La marcha húngara
La ciudad del Danubio celebra el Año Bartók y enseña su nueva imagen en festivales de verano, locales de moda y remozados palacios de la era imperial.
Budapest ha gastado mucho en bombillas en los dos o tres últimos años. Hasta el punto de que podría disputarle a París el título de Ville Lumière, la ciudad luz. El contorno de los puentes sobre el Danubio, el resplandor del Palacio Real y las fachadas de Buda, más el Parlamento y los palacios de Pest hacen que la ciudad brille de noche como una gema. Las mansiones modernistas de Pest son ahora hoteles de lujo; abrió brecha el Four Seasons, en el Palacio Gresham, frente al Puente de las Cadenas. Está a punto de abrir el New York Palace, más lujoso si cabe. Y se anuncia que también la Academia de Ballet, frente a la âpera, será transformada en un cinco estrellas. Lujo y brillo por todas partes, hasta en los coches que surcan las avenidas, que parecen repartirse en una tómbola.
Para digerir esta exaltación capitalista había que ajustar cuentas con el pasado. La purga de la conciencia se plasma en la Casa del Terror. Es en el número 60 de la Avenida Andrassy, el agujero negro que mejor simboliza el lado oscuro de la historia húngara reciente. Allí estuvo primero la sede del partido nazi y luego la policía secreta del partido comunista. Cuando sonaba el timbre en algún hogar, a altas horas de la noche, y un coche negro traía un infeliz a este edificio, todo estaba perdido. Ahora la casa es un memorial, más que un museo. Los testimonios -aunque no se entienda el húngaro de las filmaciones- hablan por sí mismos. La falsa propaganda y las promesas de dicha se resuelven en los sótanos, donde siguen tal cual las celdas nauseabundas las horcas cutres, donde asesinaban a los disidentes sin un ápice de dignidad. Es una visita que no se debe omitir, aunque de ella se salga con el corazón encogido.

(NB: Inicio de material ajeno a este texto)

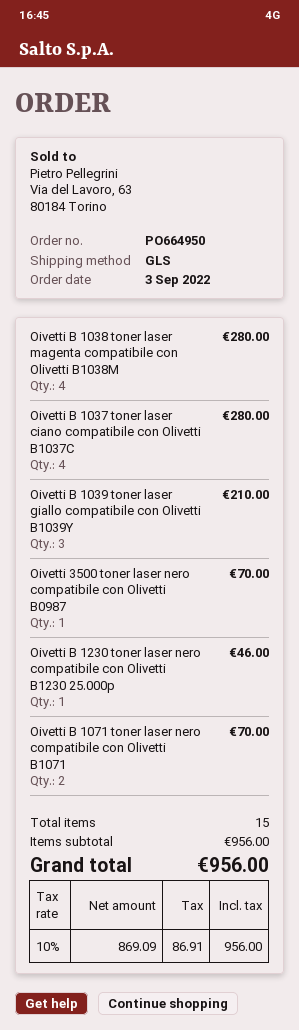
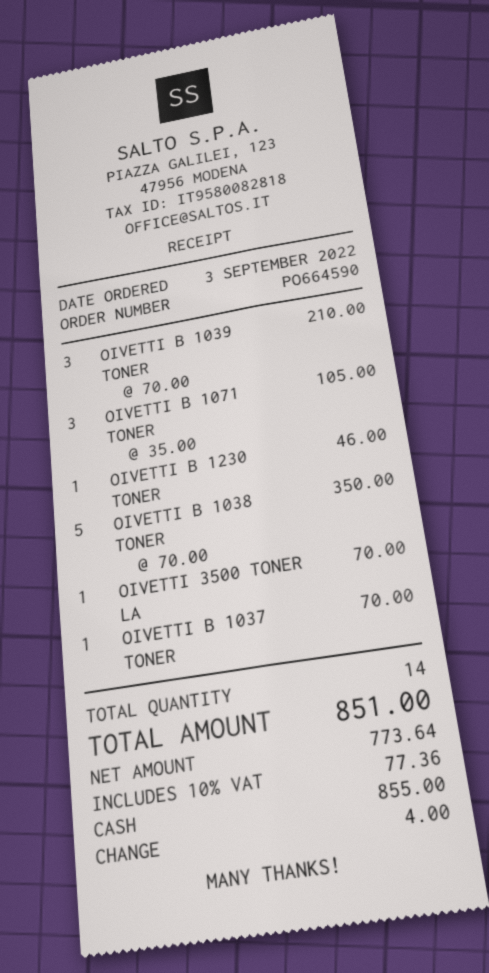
order number: PO664950 -> PO664590
Oivetti B 1038 toner laser magenta compatibile con Olivetti B1038M: 4 for 280.00 -> 5 for 350.00
Oivetti B 1037 toner laser ciano compatibile con Olivetti B1037C: 4 for 280.00 -> 1 for 70.00
Oivetti B 1071 toner laser nero compatibile con Olivetti B1071: 2 for 70.00 -> 3 for 105.00
total quantity: 15 -> 14
net: 869.09 -> 773.64
tax: 10% = 86.91 -> 10% = 77.36
total: 956.00 -> 851.00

Otra cosa reciente y que tiene que ver, también, con ese ajuste de cuentas es el Parque de las Estatuas. A las afueras de Budapest, en algo muy parecido a un cementerio, se han agrupado los monumentos de la era comunista. Efigies de próceres, proletarios travestidos de superhombres con gestos ampulosos, como de santos barrocos, sencillamente patéticos: sic transit gloria mundi. Lo único digerible es el humor de los souvenirs, mofándose de tanta vana solemnidad, y un humilde monumento a los brigadistas internacionales, con el nombre esculpido de Madrid, Belchite, Teruel y otras batallas.
Sólo han indultado una estatua de la era comunista. La de la Libertad, en la proa de una Ciudadela que, por cierto, es un mirador aconsejable. También lo son que la cúpula de San Esteban, o el Bastión de los Pescadores: Budapest es una exhibicionista, y esos tres son sus mejores ángulos. Los tics heredados del pasado reciente han sido encauzados en empresas como la construcción del nuevo Teatro Nacional y del vecino Palacio de las Artes. Lo que éste tiene de faraónico queda absuelto por su excelencia técnica; aparte de alojar la colección Ludwig de arte moderno, posee dos salas de conciertos que son , un prodigio de tecnología, pues el propio armazón de las salas se puede adaptar a las exigencias acústicas de cada pieza.
Pero lo que más llama la atención es cómo ha evolucionado la calle. La plaza Franz Liszt, de noche, es un hervidero de terrazas y locales de diseño. Se ven grupos de jóvenes foráneos que -por lo visto es la moda- vienen a celebrar despedidas de soltero de soltera.
La marcha empieza a las dos o tres de la madrugada. Lo último para este verano es la discoteca Custo, al aire libre y en los muelles del Danubio. Frente a esta marcha arrolladora, la célebre Marcha húngara de Berlioz se quedaría en balada. Hasta el Año Bartók, dedicado al compositor y musicólogo Bela Bartók se ha reducido a pasar la aspiradora por su casa museo de âbuda, además de incluir alguna pieza suya en los conciertos de rigor.